Counting the percentage of fat calories? According to the study, your best choices are the Peanut Butter Sandwich cookies (31%) and that low-calorie pick, Savannah Smiles (32%). Two cookies top the artery-clogging list of high-percentage fat cookies—Peanut Butter Patties (54%) and Tagalongs (57%), again same cookie, different bakeries. 

 

Counting fat grams? The dynamic duo of Samoas/Caramel deLites tops the charts at eight and nine grams respectively.
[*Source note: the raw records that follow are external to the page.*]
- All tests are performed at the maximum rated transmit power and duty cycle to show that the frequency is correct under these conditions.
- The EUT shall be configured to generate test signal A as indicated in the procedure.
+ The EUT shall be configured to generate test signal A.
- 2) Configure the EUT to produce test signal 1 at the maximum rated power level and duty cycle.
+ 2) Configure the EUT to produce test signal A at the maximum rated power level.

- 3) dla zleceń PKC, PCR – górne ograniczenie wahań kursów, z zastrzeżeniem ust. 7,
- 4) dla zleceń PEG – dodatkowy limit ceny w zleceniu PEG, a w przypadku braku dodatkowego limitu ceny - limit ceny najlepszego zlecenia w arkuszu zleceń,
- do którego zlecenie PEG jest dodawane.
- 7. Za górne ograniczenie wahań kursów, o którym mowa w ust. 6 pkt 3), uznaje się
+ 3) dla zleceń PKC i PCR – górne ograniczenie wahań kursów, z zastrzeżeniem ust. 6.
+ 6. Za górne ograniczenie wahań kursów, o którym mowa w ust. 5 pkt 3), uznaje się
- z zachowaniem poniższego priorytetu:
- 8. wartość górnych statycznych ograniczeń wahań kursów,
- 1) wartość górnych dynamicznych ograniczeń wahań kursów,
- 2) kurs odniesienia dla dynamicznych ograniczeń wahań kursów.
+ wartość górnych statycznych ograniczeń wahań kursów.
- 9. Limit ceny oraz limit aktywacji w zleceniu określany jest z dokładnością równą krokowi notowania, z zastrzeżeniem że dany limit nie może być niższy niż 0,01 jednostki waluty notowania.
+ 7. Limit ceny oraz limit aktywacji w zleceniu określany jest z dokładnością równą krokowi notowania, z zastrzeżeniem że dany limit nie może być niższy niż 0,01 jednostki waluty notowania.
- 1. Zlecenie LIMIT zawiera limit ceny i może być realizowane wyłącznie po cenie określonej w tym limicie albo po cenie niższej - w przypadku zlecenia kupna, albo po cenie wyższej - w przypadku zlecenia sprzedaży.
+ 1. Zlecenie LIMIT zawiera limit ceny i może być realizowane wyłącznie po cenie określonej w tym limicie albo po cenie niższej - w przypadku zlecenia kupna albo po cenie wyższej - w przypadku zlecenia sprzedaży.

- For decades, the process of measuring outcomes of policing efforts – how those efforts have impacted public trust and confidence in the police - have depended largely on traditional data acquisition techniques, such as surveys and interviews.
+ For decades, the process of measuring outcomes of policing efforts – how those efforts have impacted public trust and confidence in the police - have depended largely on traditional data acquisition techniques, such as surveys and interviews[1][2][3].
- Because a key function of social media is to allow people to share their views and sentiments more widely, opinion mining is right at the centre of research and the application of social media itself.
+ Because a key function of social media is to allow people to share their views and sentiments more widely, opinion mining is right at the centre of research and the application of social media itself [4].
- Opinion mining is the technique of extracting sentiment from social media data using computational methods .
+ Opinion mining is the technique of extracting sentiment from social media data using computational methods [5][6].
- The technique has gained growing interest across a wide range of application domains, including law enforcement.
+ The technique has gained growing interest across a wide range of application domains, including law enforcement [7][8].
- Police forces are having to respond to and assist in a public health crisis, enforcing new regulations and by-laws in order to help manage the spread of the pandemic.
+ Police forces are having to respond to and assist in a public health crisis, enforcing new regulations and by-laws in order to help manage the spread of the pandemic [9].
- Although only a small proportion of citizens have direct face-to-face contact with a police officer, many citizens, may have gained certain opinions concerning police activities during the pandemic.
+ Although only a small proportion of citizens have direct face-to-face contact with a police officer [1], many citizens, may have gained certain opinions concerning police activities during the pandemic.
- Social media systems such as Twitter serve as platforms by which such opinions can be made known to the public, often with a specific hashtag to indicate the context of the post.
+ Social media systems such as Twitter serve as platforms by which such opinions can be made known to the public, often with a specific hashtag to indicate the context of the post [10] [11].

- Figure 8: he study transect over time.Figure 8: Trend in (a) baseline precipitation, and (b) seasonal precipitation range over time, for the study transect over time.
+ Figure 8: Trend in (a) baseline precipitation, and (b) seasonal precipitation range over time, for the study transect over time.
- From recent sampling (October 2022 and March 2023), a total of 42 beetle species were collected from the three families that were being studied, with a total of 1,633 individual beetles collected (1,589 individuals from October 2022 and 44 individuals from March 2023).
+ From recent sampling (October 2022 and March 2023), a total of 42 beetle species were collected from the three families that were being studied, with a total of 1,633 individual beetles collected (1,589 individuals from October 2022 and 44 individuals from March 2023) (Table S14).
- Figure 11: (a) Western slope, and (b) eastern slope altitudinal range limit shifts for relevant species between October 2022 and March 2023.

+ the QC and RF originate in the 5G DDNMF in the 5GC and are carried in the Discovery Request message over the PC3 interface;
The low-calorie winners, Shortbread and Savannah Smiles, scored the lowest fat gram content  with two grams each. 

 

With sugar considered “toxic” in some health studies, you might want to push aside the Caramel deLites/Samoas and Thanks-a-Lots, with their 11 grams of sugar, and choose the low-fat, low-calorie Shortbreads, Trefoils and Savannah Smiles with three grams of sugar or less.

 

Staying healthy is a matter of choices, and some people are better and stronger when it comes to making good choices about diet and nutrition. A lot of jobs are sedentary, or require sitting while driving or operating machinery. All that sugar, fat and empty calories can take their toll on the waistline. Consider your co-workers and yourself before you dump those Girl Scout cookies on the break room counter or open a box on your desk. Healthy is relative, and after all, they are still cookies.